И он встает, рассматривает меня:

— Визуально могу подтвердить: ты в полной форме. Но вид все-таки бледноватый.

Машинально провожу ладонью по щеке.

— Как празднество? — спрашивает. — Повеселились? А почему так рано разошлись?

— Еще гуляют. Это я. По-стариковски.

Мне кажется, что Величко недоволен, помрачнел.

— По-стариковски! — досадует. — А нам тогда что говорить?

— Виноват, товарищ полковник! — щелкаю каблуками.

Дежурная часть внизу, наш отдел наверху; прежде чем выйти, приостанавливаюсь у лестницы, гляжу туда — в пролеты: меня домой не тянет. Что мне мой дом, думаю, ничто. Пустота. Были бы в отделе диваны, вздремнул бы до утра, а там и за работу. Дослужусь хотя бы до замнача — будут назначать меня дежурным на праздники. И то веселее.

А ведь стараюсь дослужиться? Мечтаю об этом? Планирую вперед на десять лет?

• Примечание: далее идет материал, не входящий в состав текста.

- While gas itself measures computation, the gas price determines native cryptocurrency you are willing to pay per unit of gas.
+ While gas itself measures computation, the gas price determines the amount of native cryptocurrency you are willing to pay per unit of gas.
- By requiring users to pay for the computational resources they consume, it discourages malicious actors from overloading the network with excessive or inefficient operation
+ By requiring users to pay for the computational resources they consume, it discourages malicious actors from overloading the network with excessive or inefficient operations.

Это кто-то колет меня чем-то острым. Да ну вас! Больно! А взгляды начальства ловить — это, по-твоему, что? Благовоспитанность, да? Хорошие манеры? Служба? Следить, как бы не помрачнел начальник? Как бы чего-то такого не подумал? Как бы не разгневался из-за дочки?

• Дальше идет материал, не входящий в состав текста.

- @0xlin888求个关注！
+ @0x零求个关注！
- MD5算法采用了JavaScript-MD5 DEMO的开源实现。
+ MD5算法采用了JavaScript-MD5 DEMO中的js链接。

Выхожу; у подъезда, под водосточной трубой, — серебряное пятно на снегу. Тает? Да ну вас! Больно! Я же не с Жанной стоял на балконе, не с ней.

14

Когда мы сели за новогодний стол и на Кремлевских курантах пробило двенадцать, у меня был такой душевный подъем, какого давно не помню. Компанийку Жанка собрала отличную, женщины — как на подбор, мужчины — тоже ничего, дураков, например, не приметил. Все были не дурни и не дурочки, остроумные ребята, веселые, и, когда садились за стол, сразу определилось вкусовое расслоение. Кто там был чей муж, кто чья жена, а может, были и безмужние — этого я не разобрал, да и Жанка, по-моему, путалась в классификации приглашенных. Была минутная заминка, а затем вкусовые сепараторы рассортировали всех попарно. Линка села с блондином из артиллерийской академии, я — с Жанкой. Кручинин был белой вороной в этом кругу, сортировка на него не распространялась. Он сел с кем попало, куда попало, и вскоре я потерял его из виду.

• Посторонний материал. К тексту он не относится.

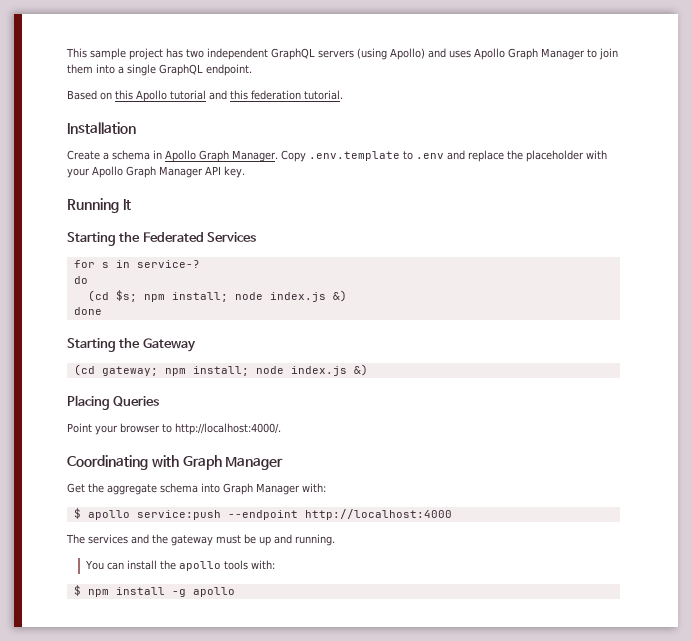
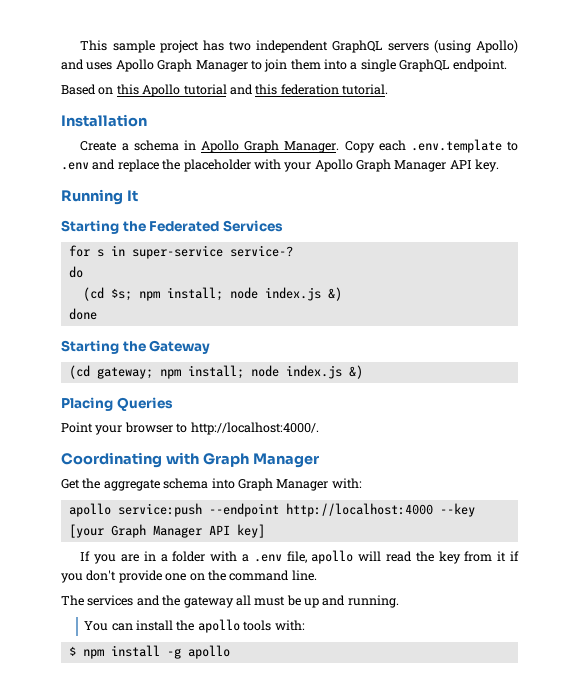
- Copy .env.template to .env and replace the placeholder with your Apollo Graph Manager API key.
+ Copy each .env.template to .env and replace the placeholder with your Apollo Graph Manager API key.
- for s in service-?
+ for s in super-service service-?
- $ apollo service:push --endpoint http://localhost:4000
+ apollo service:push --endpoint http://localhost:4000 --key [your Graph Manager API key]
+ If you are in a folder with a .env file, apollo will read the key from it if you don't provide one on the command line.
- The services and the gateway must be up and running.
+ The services and the gateway all must be up and running.

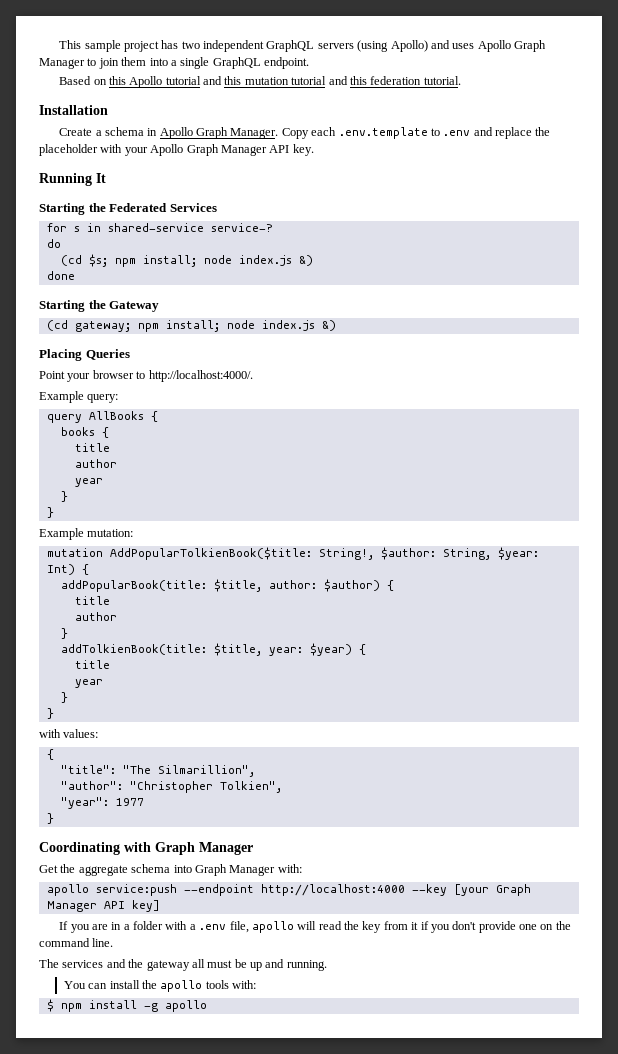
- Based on this Apollo tutorial and this federation tutorial.
+ Based on this Apollo tutorial and this mutation tutorial and this federation tutorial.
- for s in super-service service-?
+ for s in shared-service service-?
+ Example query:
+ query AllBooks {
+ books {
+ title
+ author
+ year
+ }
+ }
+ Example mutation:
+ mutation AddPopularTolkienBook($title: String!, $author: String, $year: Int) {
+ addPopularBook(title: $title, author: $author) {
+ title
+ author
+ }
+ addTolkienBook(title: $title, year: $year) {
+ title
+ year
+ }
+ }
+ with values:
+ {
+ "title": "The Silmarillion",
+ "author": "Christopher Tolkien",
+ "year": 1977
+ }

Был включен телевизор, но что там происходило на голубом экране, никто, в общем, не видел, и что там говорилось или пелось, никто не слыхал. Свои были певцы у нас и свои юмористы. А я был слишком великодушно настроен, для того чтобы забивать молодую талантливую поросль. Я беседовал с Жанкой.

Сперва мы поговорили о моей работе, потом о ее работе, я отчитался по поводу старушки и получил благодарность вместе с новым заданием, чокнулись за наше счастливое позапрошлогоднее лето, а я признался: «Недавно мне пришло в голову, что счастья-то все-таки не было». — «Ну почему, — сказала она, — было». — «Полынь, — сказал я. — Горький привкус». — «Ну что ты хочешь, — слегка повела она плечом. — Бесправная любовь. С оглядкой. Со всякими страхами и ужасами. А помнишь ту бухточку, которую ты открыл? Нет, это такая прелесть! Такая тишина, лазурь, душевное равновесие, слияние с природой. Но мы почему-то боялись! Чего? Кого?» — «Это ты боялась, — сказал я. — Не клевещи на меня. Я тебе говорю без рисовки, ты знаешь: перед тобой не рисуюсь и в жизни своей никогда ничего не боялся». — «Не может этого быть. Ты боялся моего папы». — «Я боялся папы?» — «Не возмущайся, пожалуйста, я знаю тебя как никто. Сегодня папы нет, и ты совсем другой человек». — «А в бухточке папа был? Кого же мне было бояться?» — «Тебе было совестно, ты очень порядочный человек, Дима, ты самый порядочный изо всех, кого я знаю». — «А ты глупенькая идеалистка, не ставь меня в неловкое положение, положи лучше рыбки».

Она привстала, перегнулась через стол, и я увидел ее грудь в глубоком вырезе платья.

«У нас с тобой был стопроцентный секс», — сказал я, когда она села. Рядом шумели, болтали о своем, — мы были одни с ней за столом. «Ты хочешь оправдаться перед судьбой?» — спросила она сочувственно. «Надо смотреть правде в глаза», — сказал я. «А перед ложью их опускать?» — «Выпьем, — предложил я, — за то, что было». — «То, что было, — подняла она рюмку, — того не будет».